Filipinos can do without turkey for Christmas, but never without lechon, says restaurateur Marjorie Delco.

"We love our pork," Delco says.

"And Christmas dinner will not be a Christmas dinner in the Philippines without lechon."

The Philippines is one of two predominantly Christian countries in Asia, the other being East Timor.


It probably holds the unofficial record of having the world's longest Christmas season.

Christmas carolling starts as early as September there and the party goes on until the Feast of the Santo Nino on the third Sunday of January.

On Christmas Eve, families stay awake all night and this is accompanied by a midnight feast called noche buena.

"Families will lay out traditional Christmas foods like bibingka and chick galantina, and of course the lechon, with all kinds of sweets, desserts and drinks," Delco said.

"Noche buena is one big open house and an endless buffet where everybody and anybody can just drop in to wish Merry Christmas and eat."

Lechon is often presented whole and comes with a red apple in its mouth, she said.

Delco, who co-owns Auckland Filipino restaurant Boracay Gardens, is hoping to bring the spirt of a "Filipino Christmas fiesta" here.

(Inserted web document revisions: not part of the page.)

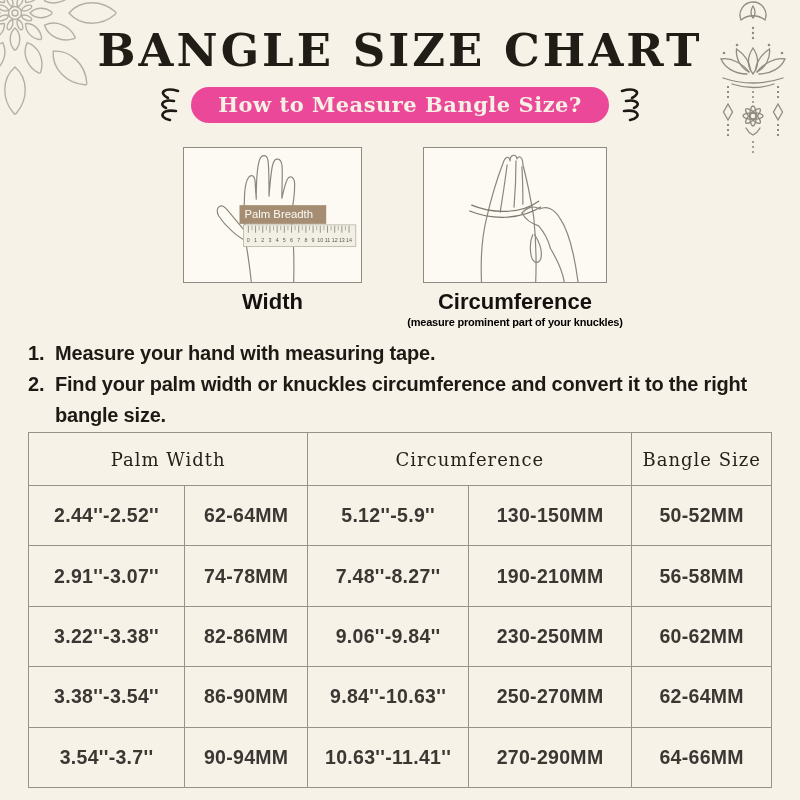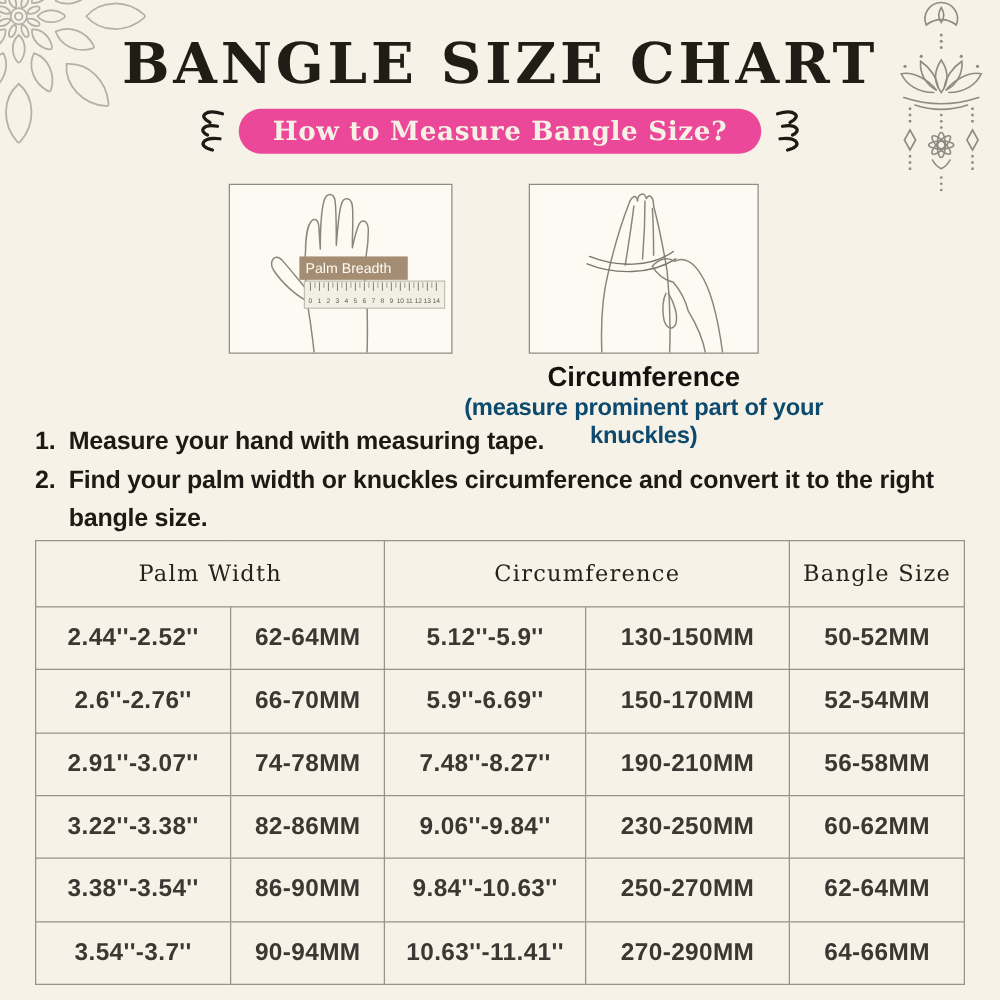"Width" div.cap { html: none -> <div>Width</div> }
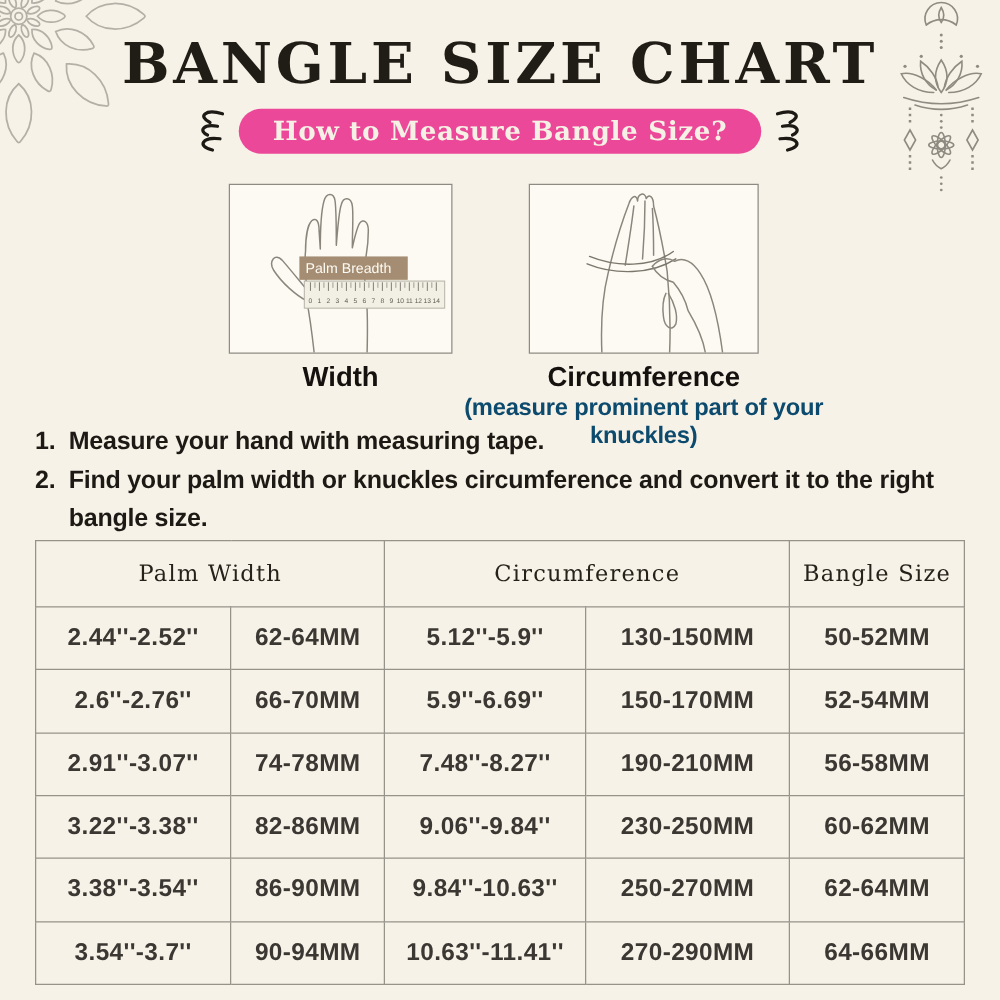"(measure prominent part of your" .cap-note { color: #0c4a6e -> #000000; font-size: 19px -> 11px }
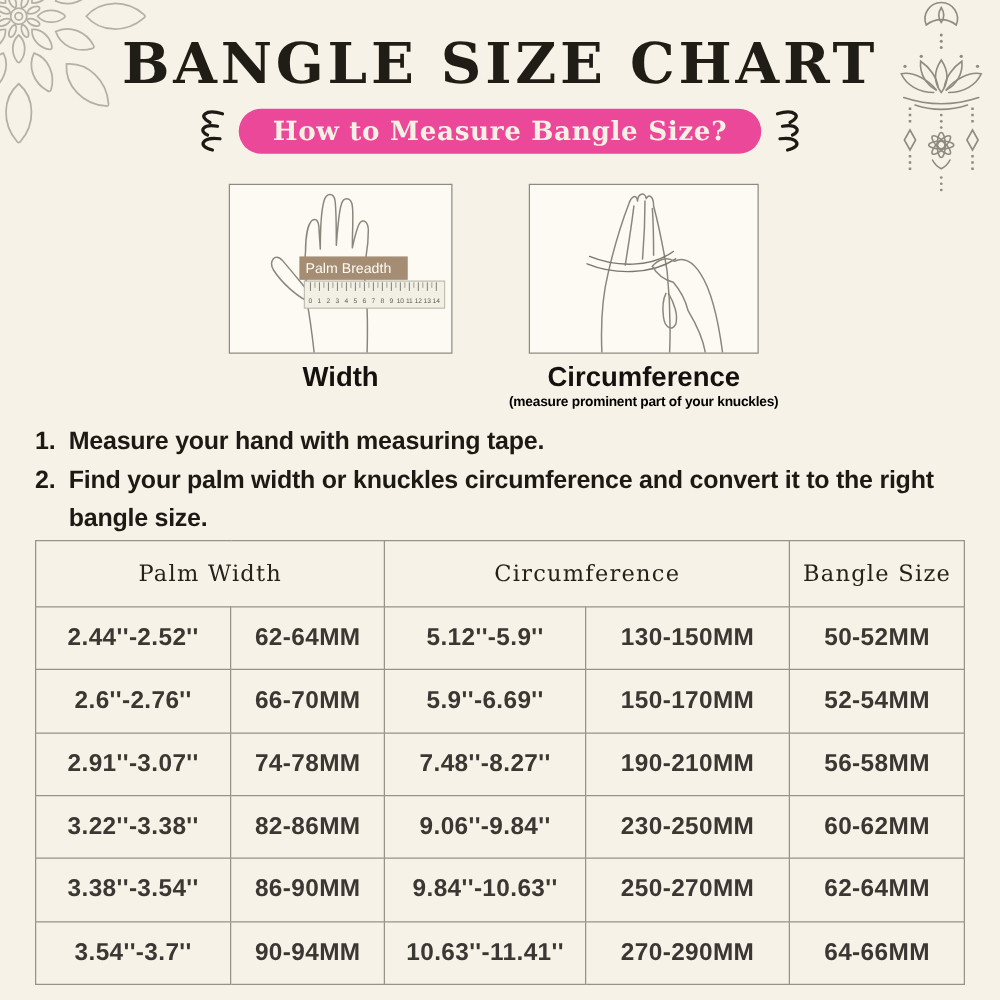"2.6''-2.76''" tr { html: <tr> <td>2.6''-2.76''</td> <td>66-70MM</td> <td>5.9''-6.69''</td> <td>150-170MM</td> <td>52-54MM</td> </tr> -> none }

On Christmas Day, the restaurant will host a buffet with a spread of traditional favourites including mixed pancit, paella valenciana and buko pandan.


"We want to create an atmosphere so our kababayan (fellow Filipinos) can have the kind of Christmas that they are used to having back home," Delco said.

Several members of breast cancer charity Sweet Louise were invited by the Herald to experience the Christmas fare.

Noralle Olive, 30, a property manager, who sampled a Filipino Christmas spread for the first time at the restaurant, said she was surprised to learn the cuisine had such strong Spanish influences.

History has it that the Spanish colonisation of the Philippines was also to spread Christianity over Islam.

The church, ran by prayles or friars, played a big part in shaping Filipino culture.

Lechon was often used at celebratory feasts because pork is forbidden to those who practice Islam.

"I can't go to the Philippines but it felt like they brought Boracay to me," Olive said.

"Delicious food, the meat and noodle dish were stand-out. Our journey to Boracay felt special and memories treasured."

The Philippines is the only Asian country with a large proportion of the population identifying as Christian - eight in 10 are Catholic.

In New Zealand there were 40,347 people who identified with the Filipino ethnic group at the last census.

More than half, or 20,502, lived in the Auckland Region and about 86 per cent were born overseas.

Most were Catholics on 72.6 per cent and about 10 per cent were Evangelical, Born Again, Fundamentalist and other Christians.